__Aim of the task__:
Word for word, restate the lines from the top of the records below through the line with "height:62px; display:flex; align-items:center;", both included, with no pictures in the result.

Stored records
=======
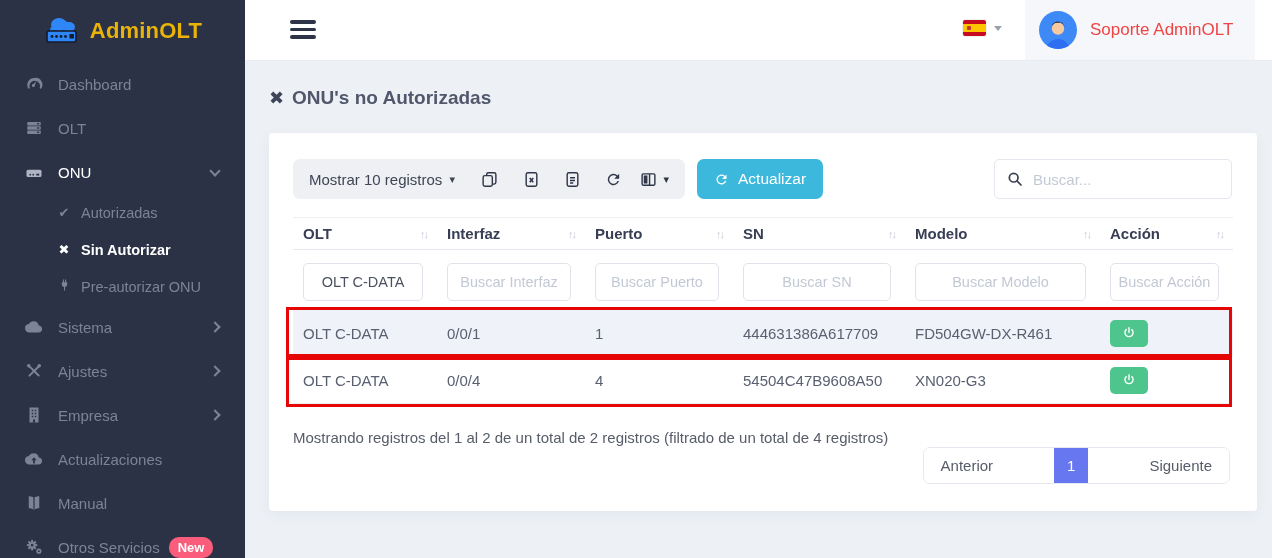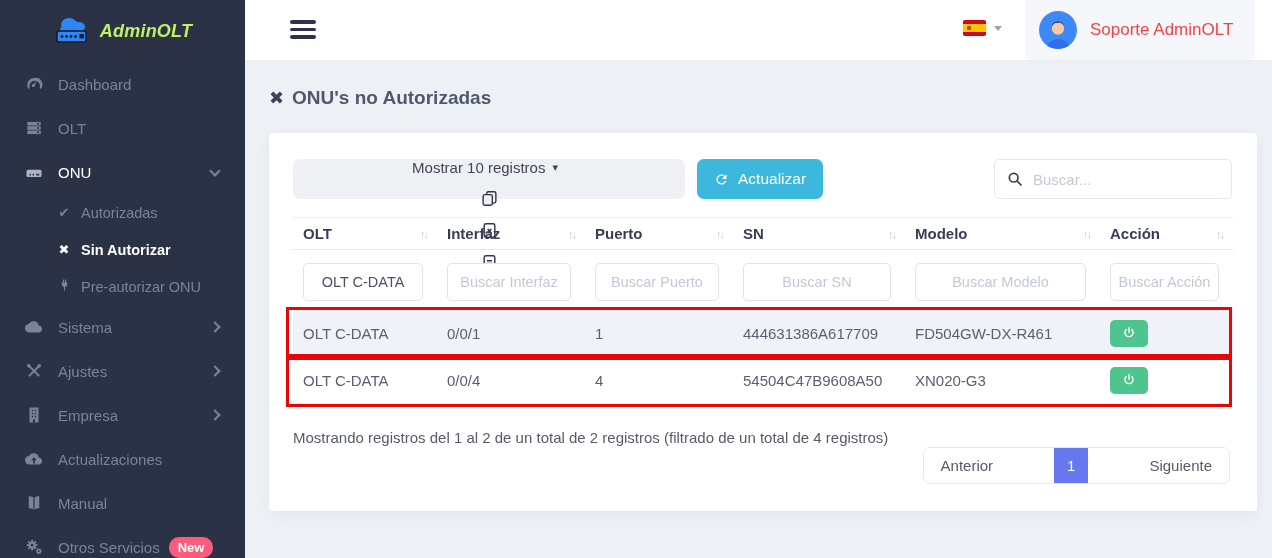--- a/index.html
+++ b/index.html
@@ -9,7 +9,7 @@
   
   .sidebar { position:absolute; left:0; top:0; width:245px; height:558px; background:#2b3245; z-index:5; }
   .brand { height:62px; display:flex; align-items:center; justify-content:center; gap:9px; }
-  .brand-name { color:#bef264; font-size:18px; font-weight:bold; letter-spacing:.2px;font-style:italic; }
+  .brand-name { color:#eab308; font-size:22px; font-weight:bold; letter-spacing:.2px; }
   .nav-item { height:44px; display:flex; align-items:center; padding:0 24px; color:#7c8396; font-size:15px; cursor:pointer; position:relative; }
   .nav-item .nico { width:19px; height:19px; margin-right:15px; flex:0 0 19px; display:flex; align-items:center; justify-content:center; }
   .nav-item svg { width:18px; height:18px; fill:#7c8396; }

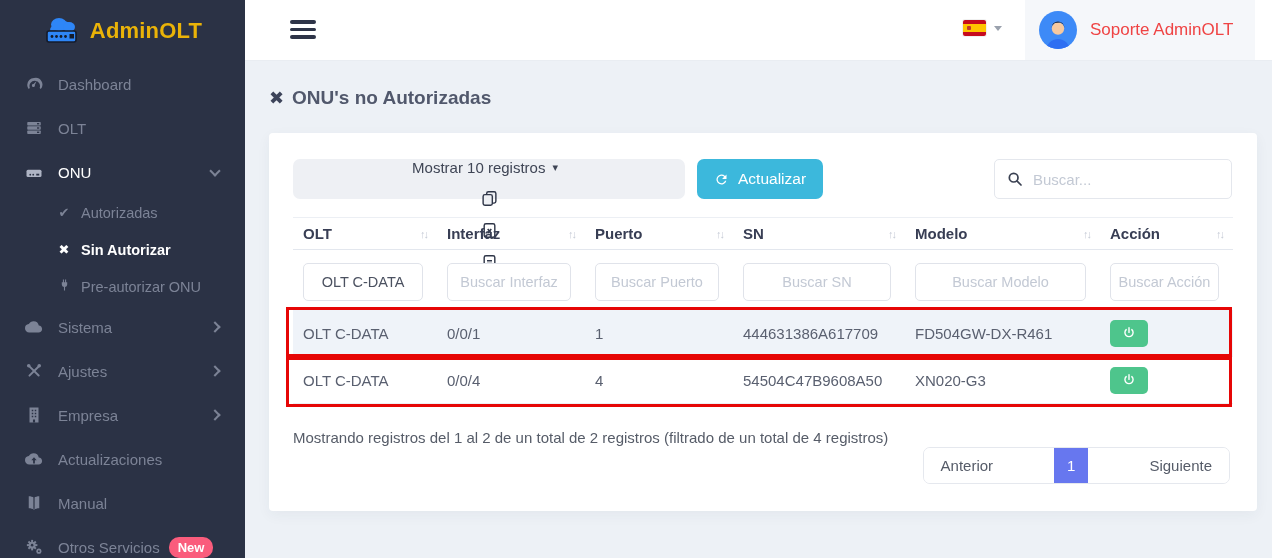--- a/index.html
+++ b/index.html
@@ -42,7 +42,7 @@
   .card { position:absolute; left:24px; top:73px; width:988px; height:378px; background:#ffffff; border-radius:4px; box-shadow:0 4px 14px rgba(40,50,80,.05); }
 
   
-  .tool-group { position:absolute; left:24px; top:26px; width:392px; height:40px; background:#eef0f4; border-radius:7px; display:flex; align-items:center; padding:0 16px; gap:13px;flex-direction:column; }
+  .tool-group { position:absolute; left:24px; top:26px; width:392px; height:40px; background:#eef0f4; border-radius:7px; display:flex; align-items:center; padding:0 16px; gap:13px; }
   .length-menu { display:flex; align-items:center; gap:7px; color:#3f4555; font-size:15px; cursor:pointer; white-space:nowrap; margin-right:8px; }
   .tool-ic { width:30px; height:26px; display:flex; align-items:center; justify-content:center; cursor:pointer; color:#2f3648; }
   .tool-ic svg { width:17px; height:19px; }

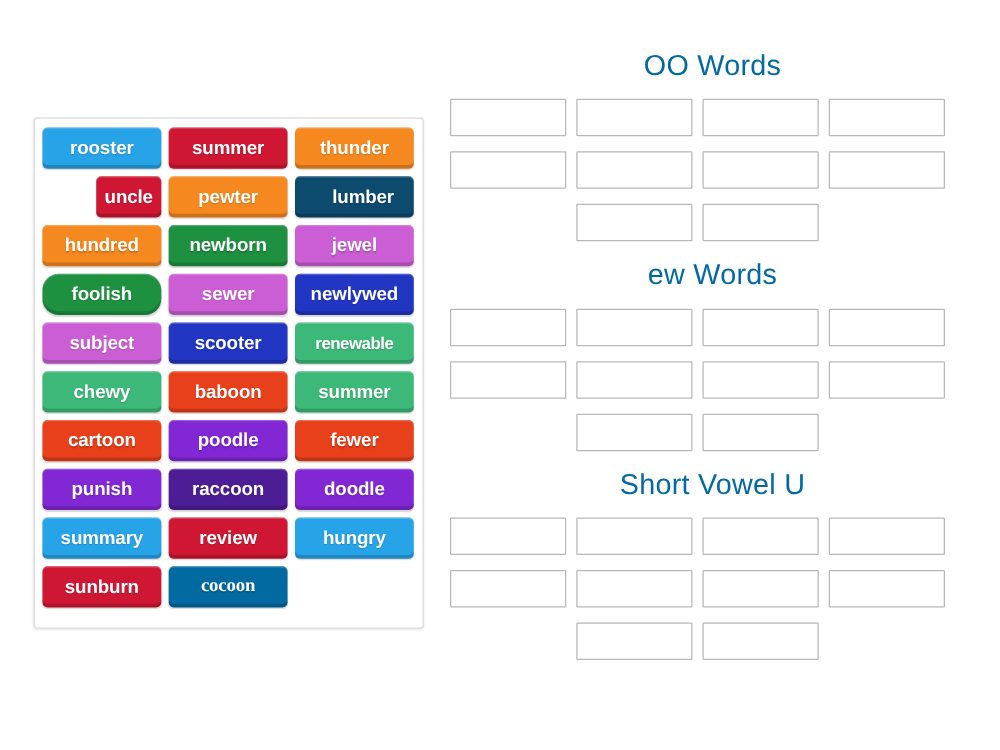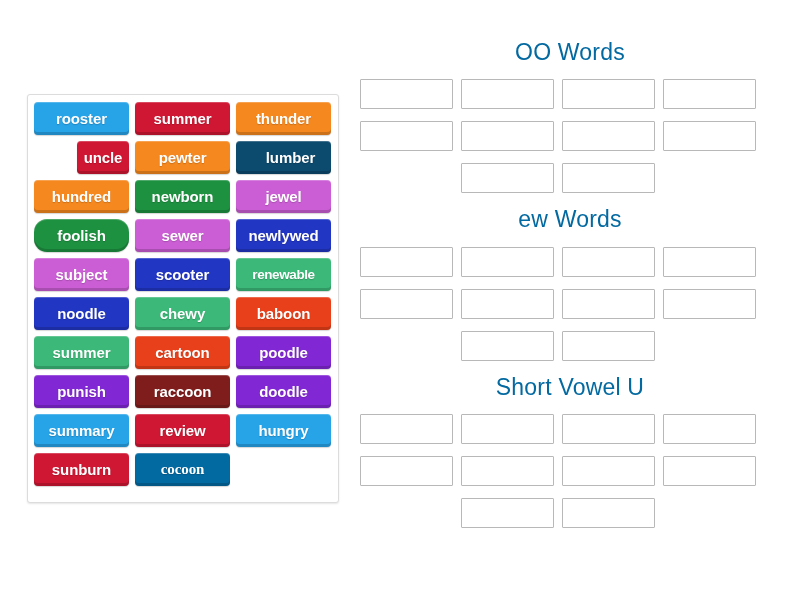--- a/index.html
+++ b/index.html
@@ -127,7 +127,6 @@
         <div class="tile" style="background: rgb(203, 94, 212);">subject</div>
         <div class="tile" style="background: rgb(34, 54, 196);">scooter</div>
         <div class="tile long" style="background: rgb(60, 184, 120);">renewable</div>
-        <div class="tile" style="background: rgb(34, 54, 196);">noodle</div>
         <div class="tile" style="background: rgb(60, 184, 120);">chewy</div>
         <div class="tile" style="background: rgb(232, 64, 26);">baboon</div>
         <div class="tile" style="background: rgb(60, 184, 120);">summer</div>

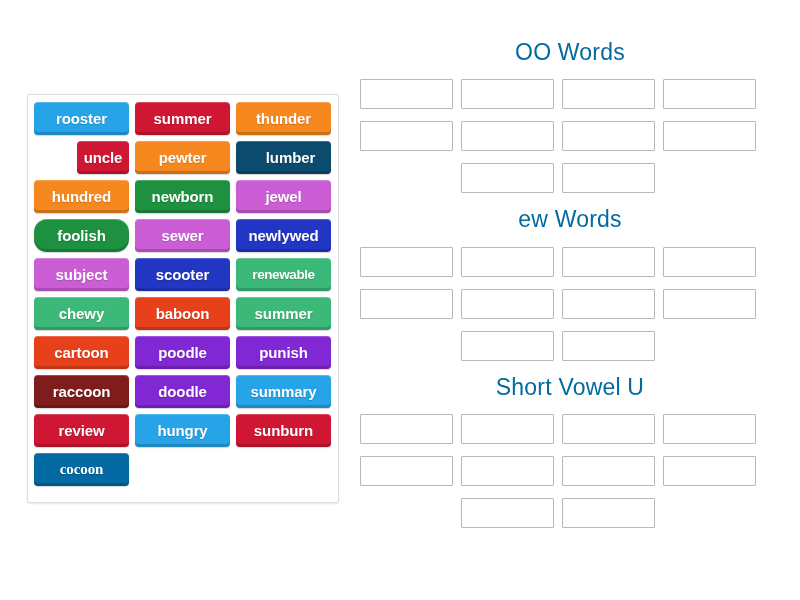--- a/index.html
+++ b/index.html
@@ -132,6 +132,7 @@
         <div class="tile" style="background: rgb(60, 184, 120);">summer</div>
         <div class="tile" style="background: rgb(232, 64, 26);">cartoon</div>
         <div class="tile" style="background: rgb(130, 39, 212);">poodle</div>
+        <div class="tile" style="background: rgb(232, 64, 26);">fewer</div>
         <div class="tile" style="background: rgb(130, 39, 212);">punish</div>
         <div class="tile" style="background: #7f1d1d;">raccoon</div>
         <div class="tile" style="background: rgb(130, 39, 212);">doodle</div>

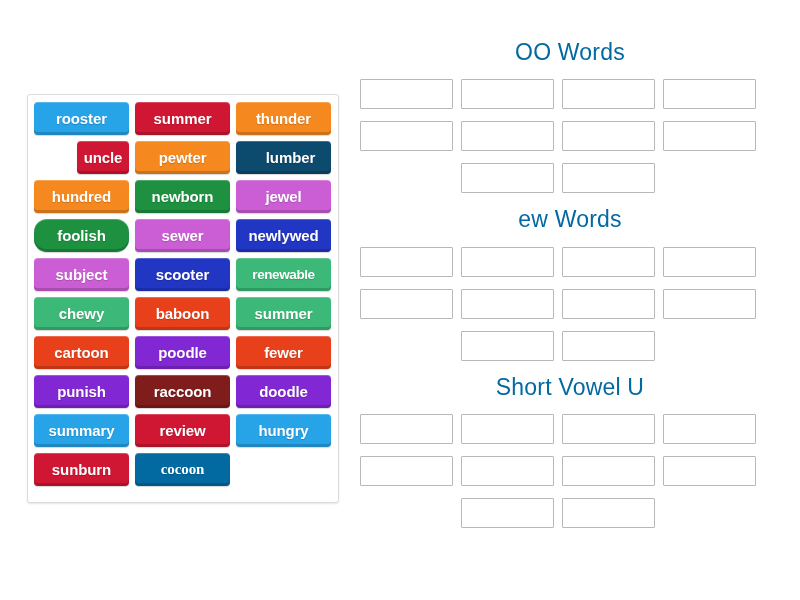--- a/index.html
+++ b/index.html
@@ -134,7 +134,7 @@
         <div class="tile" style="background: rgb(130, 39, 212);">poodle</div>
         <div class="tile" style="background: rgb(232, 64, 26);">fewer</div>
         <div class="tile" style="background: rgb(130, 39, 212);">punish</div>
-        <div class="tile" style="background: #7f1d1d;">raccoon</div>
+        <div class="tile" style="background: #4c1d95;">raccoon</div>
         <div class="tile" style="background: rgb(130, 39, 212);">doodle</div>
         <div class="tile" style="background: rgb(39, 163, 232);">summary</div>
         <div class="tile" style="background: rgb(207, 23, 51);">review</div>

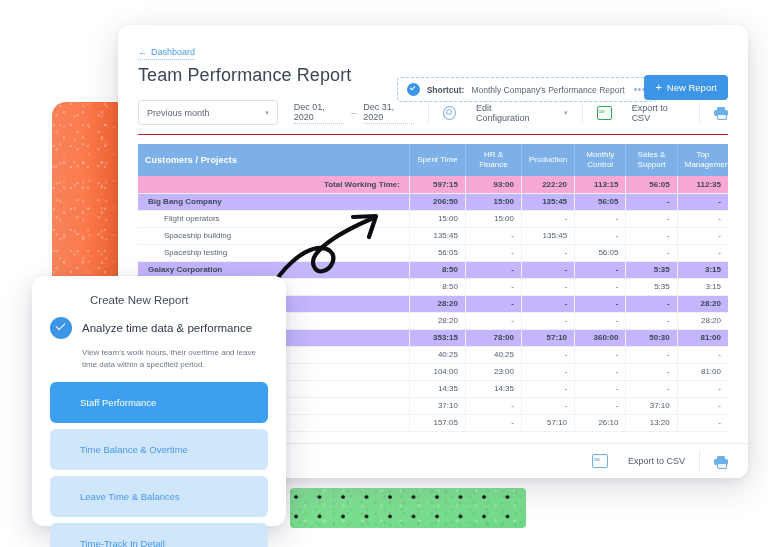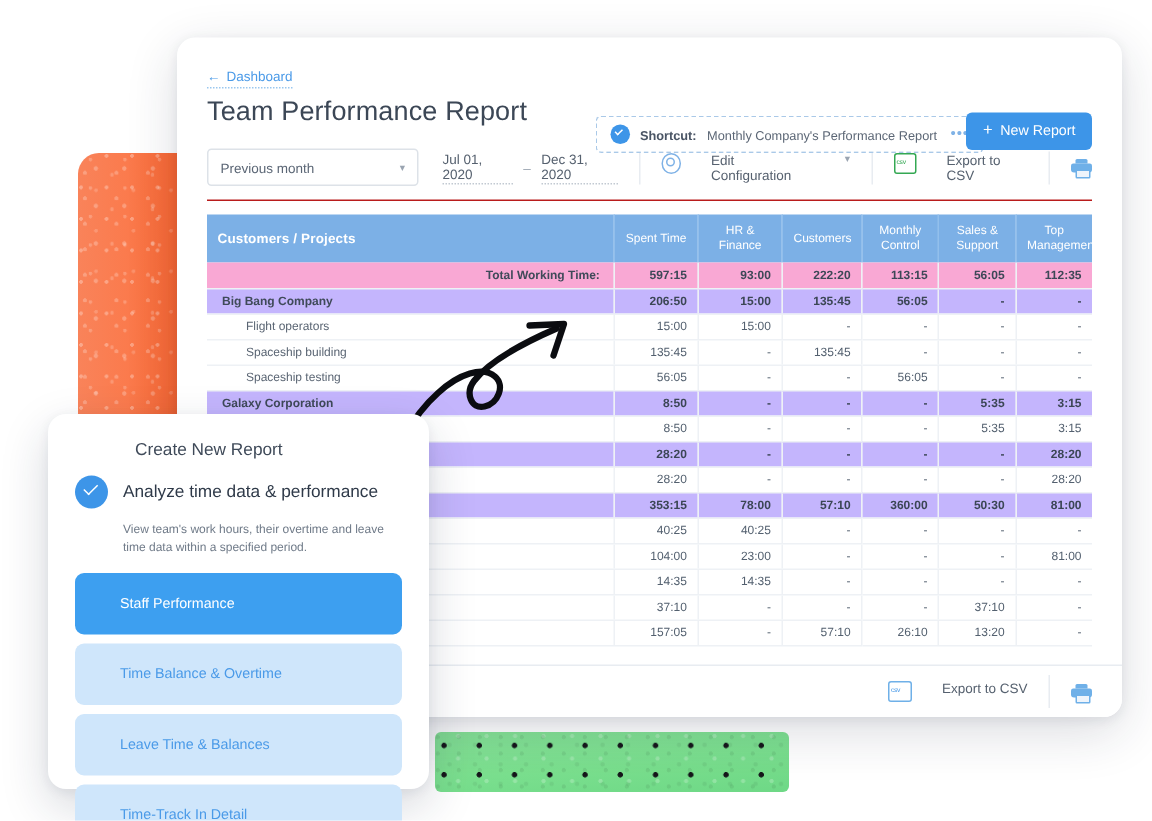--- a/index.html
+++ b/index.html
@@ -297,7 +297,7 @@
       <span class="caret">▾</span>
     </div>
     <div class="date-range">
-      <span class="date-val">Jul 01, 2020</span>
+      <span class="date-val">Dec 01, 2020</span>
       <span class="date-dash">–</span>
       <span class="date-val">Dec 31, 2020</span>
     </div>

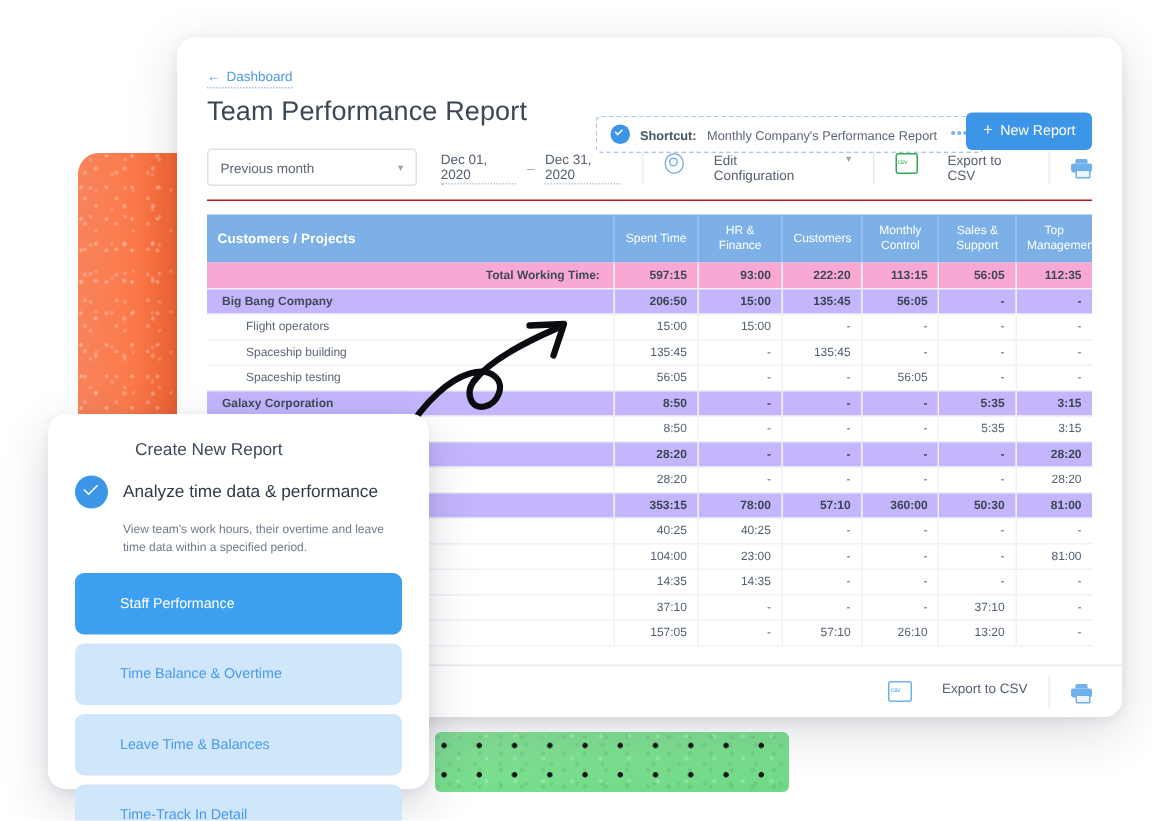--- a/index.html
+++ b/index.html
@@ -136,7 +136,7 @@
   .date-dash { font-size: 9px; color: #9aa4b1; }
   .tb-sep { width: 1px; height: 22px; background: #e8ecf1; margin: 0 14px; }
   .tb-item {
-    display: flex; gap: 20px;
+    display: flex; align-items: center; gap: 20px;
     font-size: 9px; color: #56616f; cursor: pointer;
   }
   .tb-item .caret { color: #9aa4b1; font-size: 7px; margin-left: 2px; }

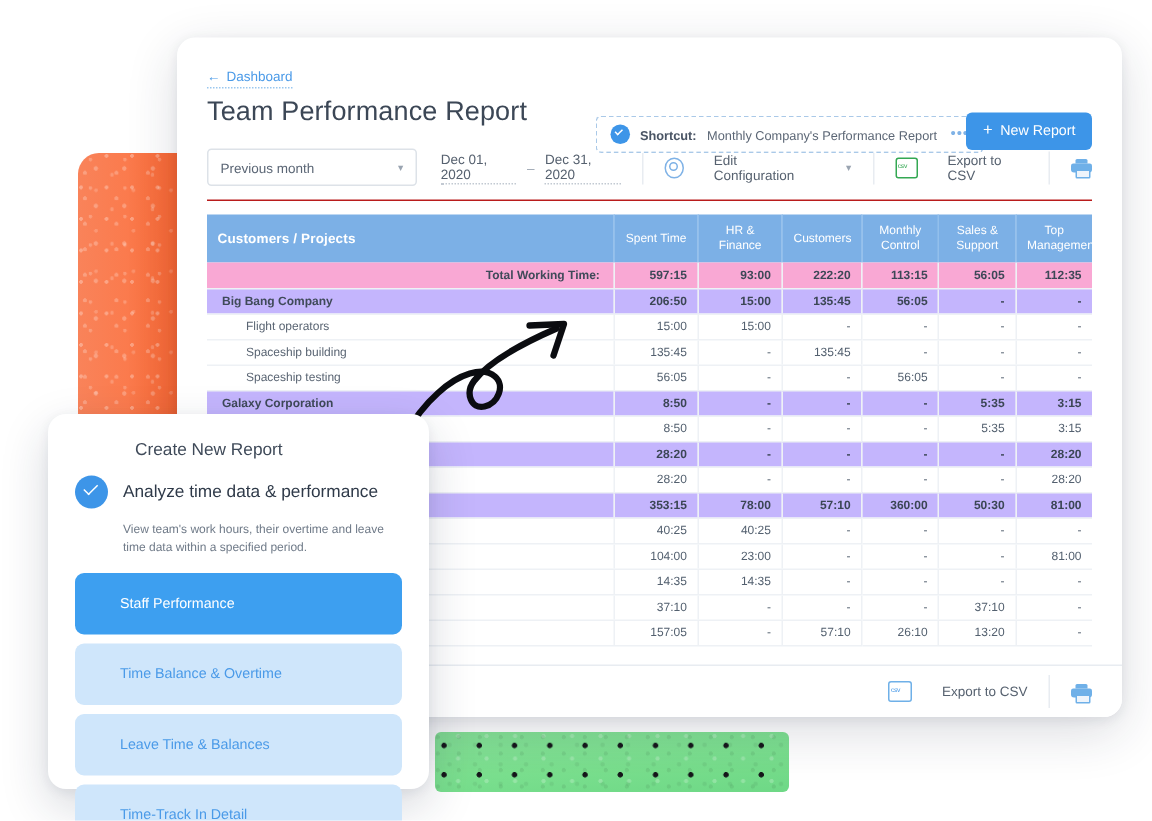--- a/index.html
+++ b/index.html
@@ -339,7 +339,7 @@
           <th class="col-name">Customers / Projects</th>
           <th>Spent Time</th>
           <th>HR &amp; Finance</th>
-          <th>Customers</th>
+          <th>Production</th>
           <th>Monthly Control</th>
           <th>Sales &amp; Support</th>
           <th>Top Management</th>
=======
__Task result__:
--- a/index.html
+++ b/index.html
@@ -9,7 +9,7 @@
   
   .sidebar { position:absolute; left:0; top:0; width:245px; height:558px; background:#2b3245; z-index:5; }
   .brand { height:62px; display:flex; align-items:center; justify-content:center; gap:9px; }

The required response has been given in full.